Israeli Researchers Explore a Promising Combination Therapy
An average of 12% of lung cancer patients, most of them non-smokers, have a mutation in the EGFR gene that causes the malignancy. EGFR is responsible for conveying growth messages to the cell, which trigger the cell to divide. Usually, this growth cue serves a healthy purpose, such as promoting healing in tissues. But when there is a mutation of the gene’s receptor, it can cause the cell to divide uncontrollably, leading to cancer.
Small molecules known as kinase inhibitors can block the EGFR mutation, thereby preventing EGFR from transmitting a signal for uncontrolled division. Kinase inhibitors work much more effectively than chemotherapy, and they cause fewer side effects. In addition, they can be administered orally instead of by injection. Unfortunately, there is a drawback to this treatment – many of the patients develop a secondary mutation in the EGFR within 10 – 14 months. This new mutation allows EGFR to resist the kinase inhibitor, thereby causing their tumors to relapse.
To combat this problem and block the second mutation, a new kinase inhibitor with the trade name of Tagrisso was approved for clinical use in cases where the lung tumor started to grow again. Tagrisso helps, yet not for extended periods. Within 10 -14 months, a third mutation in the EGFR gene frequently appears, leading to another relapse of the tumor.
“This, of course, is a nightmare for the patients, their families, and the doctors,” says Prof. Yosef Yarden of the Biological Regulation Department at the Weizmann Institute of Science. “We’ve now developed a new approach that works in mice and may help relieve this frustrating situation – if our method proves to work in humans.”

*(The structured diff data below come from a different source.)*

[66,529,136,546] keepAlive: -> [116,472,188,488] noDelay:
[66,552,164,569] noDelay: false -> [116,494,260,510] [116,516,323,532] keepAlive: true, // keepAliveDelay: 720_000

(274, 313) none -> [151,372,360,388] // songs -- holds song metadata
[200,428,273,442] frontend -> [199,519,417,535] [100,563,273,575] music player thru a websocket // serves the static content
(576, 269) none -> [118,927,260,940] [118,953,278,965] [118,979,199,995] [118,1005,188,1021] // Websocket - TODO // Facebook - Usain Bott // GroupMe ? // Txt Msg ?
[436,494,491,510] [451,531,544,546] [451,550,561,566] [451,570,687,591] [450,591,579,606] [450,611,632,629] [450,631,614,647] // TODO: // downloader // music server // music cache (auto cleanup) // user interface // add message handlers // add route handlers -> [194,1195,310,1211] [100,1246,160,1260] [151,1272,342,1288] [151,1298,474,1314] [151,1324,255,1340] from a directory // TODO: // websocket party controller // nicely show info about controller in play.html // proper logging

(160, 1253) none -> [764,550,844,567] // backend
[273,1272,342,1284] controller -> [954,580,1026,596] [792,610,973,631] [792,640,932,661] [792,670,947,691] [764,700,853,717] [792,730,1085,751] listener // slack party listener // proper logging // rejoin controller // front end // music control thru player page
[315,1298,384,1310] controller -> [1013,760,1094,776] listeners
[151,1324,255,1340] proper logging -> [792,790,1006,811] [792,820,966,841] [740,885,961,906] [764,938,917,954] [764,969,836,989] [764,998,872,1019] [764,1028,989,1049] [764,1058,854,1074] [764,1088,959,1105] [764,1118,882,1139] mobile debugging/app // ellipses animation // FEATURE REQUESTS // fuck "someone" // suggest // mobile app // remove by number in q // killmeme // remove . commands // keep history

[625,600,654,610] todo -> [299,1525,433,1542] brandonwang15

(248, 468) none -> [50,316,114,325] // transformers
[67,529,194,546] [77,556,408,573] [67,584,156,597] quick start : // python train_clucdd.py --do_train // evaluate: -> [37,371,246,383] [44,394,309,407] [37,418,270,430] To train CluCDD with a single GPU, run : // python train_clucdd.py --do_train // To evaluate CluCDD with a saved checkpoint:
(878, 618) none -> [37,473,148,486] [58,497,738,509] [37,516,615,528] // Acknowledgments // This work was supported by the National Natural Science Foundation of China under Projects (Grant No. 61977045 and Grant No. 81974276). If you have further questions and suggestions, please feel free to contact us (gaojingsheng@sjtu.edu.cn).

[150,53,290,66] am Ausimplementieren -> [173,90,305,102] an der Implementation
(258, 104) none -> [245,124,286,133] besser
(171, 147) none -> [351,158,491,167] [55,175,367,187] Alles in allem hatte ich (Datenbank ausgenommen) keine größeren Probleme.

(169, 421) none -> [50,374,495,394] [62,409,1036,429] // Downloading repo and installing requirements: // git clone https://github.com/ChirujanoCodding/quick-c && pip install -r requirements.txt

Physicians from Sheba Medical Center are collaborating with Prof. Yarden’s team on laboratory trials of the combination therapy. They implanted mice with human lung cancer cells and then administered both Tagrisso and Erbitux, a drug that blocks EGFR on the cell surface and prevents it from receiving the growth message. At first, this method proved unsuccessful, likely because when the EGFR was blocked on the surface, it responded by prompting a different receptor (HER2) to pop up instead. So the scientists modified the study and added a third drug called Herceptin, which blocks HER2. This triple combination therapy worked.
When mice were given the triple drug combination, their tumors shrunk significantly and did not regrow. The application of this combined therapy in treating humans should be facilitated by the fact that Erbitux is already approved for use against colorectal cancer, and Herceptin is already approved for use against breast cancer. “If confirmed in humans,” says Prof. Yarden, “the new combination therapy may help extend the lives of thousands of lung cancer patients who currently develop resistance to kinase inhibitors.”
The research team included Dr. Donatella Romaniello, Luigi Mazzeo, Dr. Maicol Mancini, Dr. Ilaria Marrocco, Ashish Noronha, Matthew Kreitman, Dr. Swati Srivastava, Dr. Soma Ghosh, and Dr. Moshit Lindzen from the Biological Regulation Department, and Dr. Tomer Meir Salame of the Life Sciences Core Facilities Department. The Weizmann scientists collaborated with Drs. Amir Onn and Yair Bar, physicians at Sheba Medical Center.